I’ve been on an island with poor Internet since last Friday, so I’ve had to catch up on all the hot takes about Emmanuel Macron’s nomination of Elisabeth Borne to be première ministre (as the Elysée officially designates the post, rejecting Eric Zemmour’s insistence that the name of the office demands a masculine gender to preserve the “beauty” of the French language). There has been much murmuring about a “signal” sent to the left-wing electorate (since Borne worked for Jospin and served as dircab under Ségolène Royal when she was minister of the environment). She has also been head of the RATP and SNCF and is a graduate of Polytechnique. Thus she ticks all the boxes Macron identified as desiderata: productive, écologique, sociale, … et femme.

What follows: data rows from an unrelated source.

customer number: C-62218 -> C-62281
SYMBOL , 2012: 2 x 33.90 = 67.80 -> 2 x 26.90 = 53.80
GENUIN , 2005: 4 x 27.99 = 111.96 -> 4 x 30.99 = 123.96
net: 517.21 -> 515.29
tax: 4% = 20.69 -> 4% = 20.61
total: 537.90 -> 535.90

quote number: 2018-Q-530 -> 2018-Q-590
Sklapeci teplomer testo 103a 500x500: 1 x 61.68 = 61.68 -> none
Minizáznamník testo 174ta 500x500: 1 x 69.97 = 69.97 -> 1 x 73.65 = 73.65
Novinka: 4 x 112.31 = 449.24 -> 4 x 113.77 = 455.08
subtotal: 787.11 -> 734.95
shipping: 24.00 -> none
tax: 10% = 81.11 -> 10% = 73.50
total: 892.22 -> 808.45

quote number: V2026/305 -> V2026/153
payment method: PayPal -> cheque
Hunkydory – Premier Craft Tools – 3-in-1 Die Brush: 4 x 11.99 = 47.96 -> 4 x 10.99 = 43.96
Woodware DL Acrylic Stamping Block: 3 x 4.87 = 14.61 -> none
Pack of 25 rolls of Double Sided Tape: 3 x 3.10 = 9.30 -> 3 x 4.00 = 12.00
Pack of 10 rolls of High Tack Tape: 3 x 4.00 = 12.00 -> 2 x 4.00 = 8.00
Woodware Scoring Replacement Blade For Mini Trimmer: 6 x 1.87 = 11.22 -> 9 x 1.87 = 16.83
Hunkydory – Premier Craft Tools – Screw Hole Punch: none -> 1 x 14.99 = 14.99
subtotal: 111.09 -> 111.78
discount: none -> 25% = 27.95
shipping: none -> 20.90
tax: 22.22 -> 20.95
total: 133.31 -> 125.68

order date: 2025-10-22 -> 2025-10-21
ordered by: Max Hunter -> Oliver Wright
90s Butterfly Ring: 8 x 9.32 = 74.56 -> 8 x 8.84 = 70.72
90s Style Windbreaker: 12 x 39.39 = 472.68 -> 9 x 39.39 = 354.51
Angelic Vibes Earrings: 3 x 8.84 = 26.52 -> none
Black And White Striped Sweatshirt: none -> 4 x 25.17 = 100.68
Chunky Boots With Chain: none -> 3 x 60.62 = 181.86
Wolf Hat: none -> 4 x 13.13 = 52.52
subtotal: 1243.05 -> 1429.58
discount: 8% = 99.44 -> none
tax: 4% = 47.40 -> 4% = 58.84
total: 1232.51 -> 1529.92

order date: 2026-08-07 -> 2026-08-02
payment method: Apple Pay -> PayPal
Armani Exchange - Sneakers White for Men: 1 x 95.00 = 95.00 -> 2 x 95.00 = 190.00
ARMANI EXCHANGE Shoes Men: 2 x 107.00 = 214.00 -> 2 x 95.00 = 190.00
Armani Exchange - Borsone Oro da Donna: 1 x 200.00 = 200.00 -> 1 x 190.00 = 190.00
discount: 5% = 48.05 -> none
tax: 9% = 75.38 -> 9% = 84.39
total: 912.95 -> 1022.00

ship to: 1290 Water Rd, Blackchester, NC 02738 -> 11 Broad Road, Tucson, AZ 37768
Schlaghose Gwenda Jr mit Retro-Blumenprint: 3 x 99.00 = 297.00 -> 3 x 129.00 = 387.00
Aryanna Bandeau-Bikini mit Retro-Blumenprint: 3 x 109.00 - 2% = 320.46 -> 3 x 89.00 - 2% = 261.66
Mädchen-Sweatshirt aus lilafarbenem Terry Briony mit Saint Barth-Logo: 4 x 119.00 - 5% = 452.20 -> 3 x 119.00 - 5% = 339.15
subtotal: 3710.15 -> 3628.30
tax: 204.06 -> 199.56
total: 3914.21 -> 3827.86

Of course this meant nothing to the self-styled leader of the opposition, Jean-Luc Mélenchon, who boldly declared himself to be Mme Borne’s “successor” avant la lettre, since he expects to be “elected” prime minister by a tidal wave of popular support. He accused Borne of “maltraitance” of the working class owing to her work on unemployment insurance reform, ending the SNCF monopoly of the French rail system, and presumed support for increasing the retirement age.
Detractors see Borne as a colorless “techno,” distinguished mainly by her impeccable resumé and ability to function on two hours’ sleep. A prime minister of the sort that Macron likes, therefore, unlikely to throw any political shade his way but quite adept at following orders and thus prolonging the “Jupiterian” presidency that he promised to end by introducing a “new method” of government.
Rumor has it that Borne only narrowly edged out Catherine Vautrin, a more political, less technocratic figure who currently serves as president of the Reims conglomerate and was previously close to Sarkozy. Her outspoken opposition to same-sex marriage would have sent a very different message about Macron’s intentions, as he was apparently warned in the strongest of terms by a number of people in his entourage. I agree: her nomination would have marked a disastrous beginning to his second term, as ill-advised as the abrogation of the wealth tax at the beginning of his first.
Now we wait to see what “signals” will be sent by the remaining cabinet picks. Signals in politics often turn out to be mere noise, but it’s also true that government is frequently a matter of personnel choices. The naming of Philippe, Le Maire, Darmanin, and Blanquer to key posts in the first term tilted the balance of a government that was supposed to be ni droite ni gauche. The selection of Elisabeth Borne will by no means tilt the balance in the other direction, but that of Vautrin would have broken the mechanism altogether.